--- DATASET RECORDS Enclosed Below ---
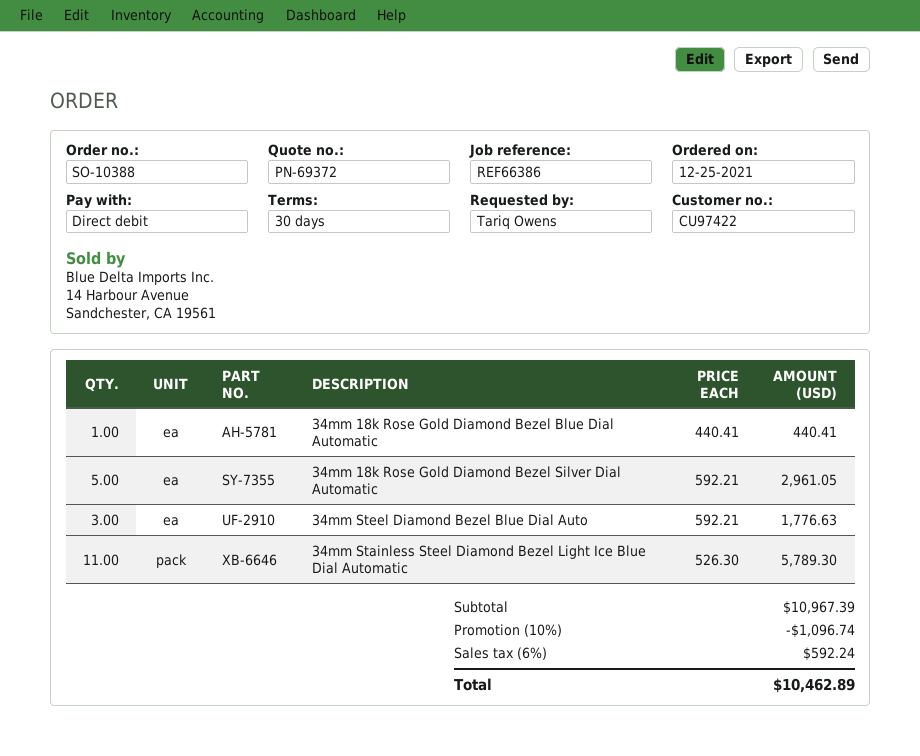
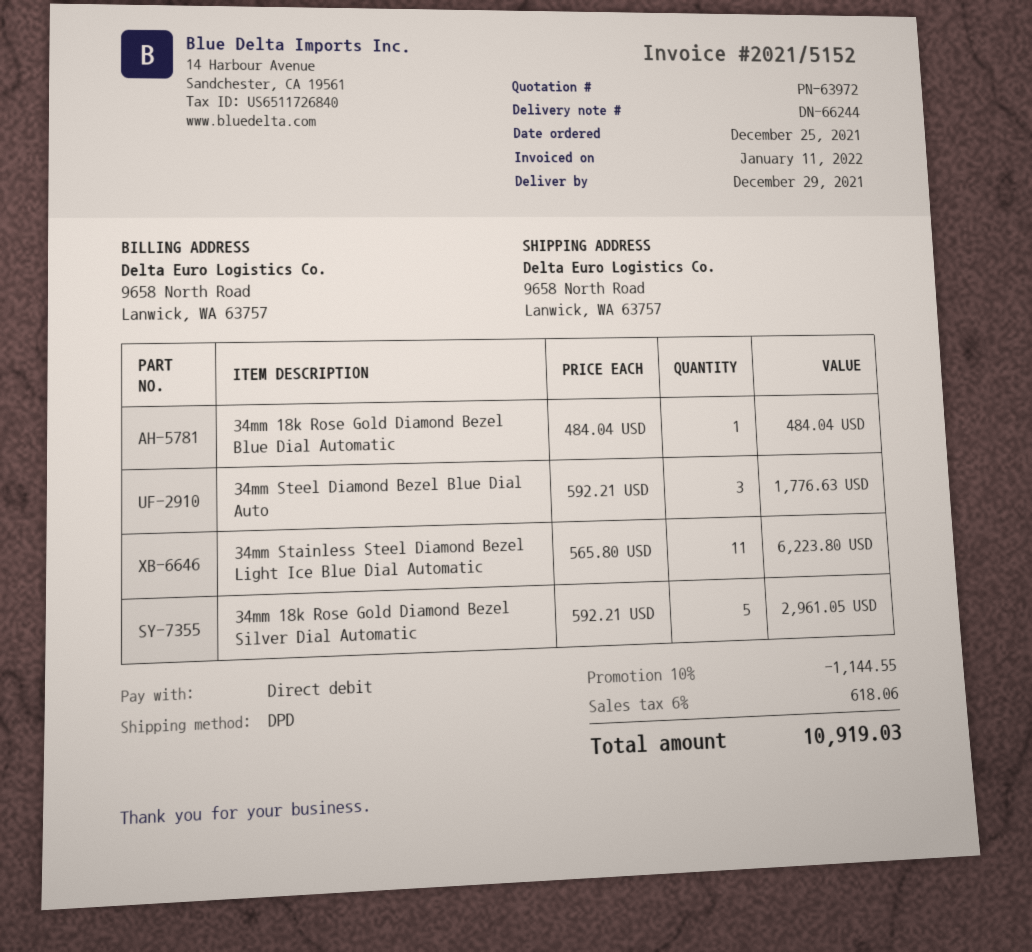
quote number: PN-69372 -> PN-63972
34mm 18k Rose Gold Diamond Bezel Blue Dial Automatic: 1 x 440.41 = 440.41 -> 1 x 484.04 = 484.04
34mm Stainless Steel Diamond Bezel Light Ice Blue Dial Automatic: 11 x 526.30 = 5789.30 -> 11 x 565.80 = 6223.80
discount: 10% = 1096.74 -> 10% = 1144.55
tax: 6% = 592.24 -> 6% = 618.06
total: 10462.89 -> 10919.03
--- End of Enclosed DATASET RECORDS ---
■ GOAL OF THE EXERCISE:
Output the listing above in full, exactly. No images.

■ RESPONSE FOR THIS EXERCISE:
quote number: PN-69372 -> PN-63972
34mm 18k Rose Gold Diamond Bezel Blue Dial Automatic: 1 x 440.41 = 440.41 -> 1 x 484.04 = 484.04
34mm Stainless Steel Diamond Bezel Light Ice Blue Dial Automatic: 11 x 526.30 = 5789.30 -> 11 x 565.80 = 6223.80
discount: 10% = 1096.74 -> 10% = 1144.55
tax: 6% = 592.24 -> 6% = 618.06
total: 10462.89 -> 10919.03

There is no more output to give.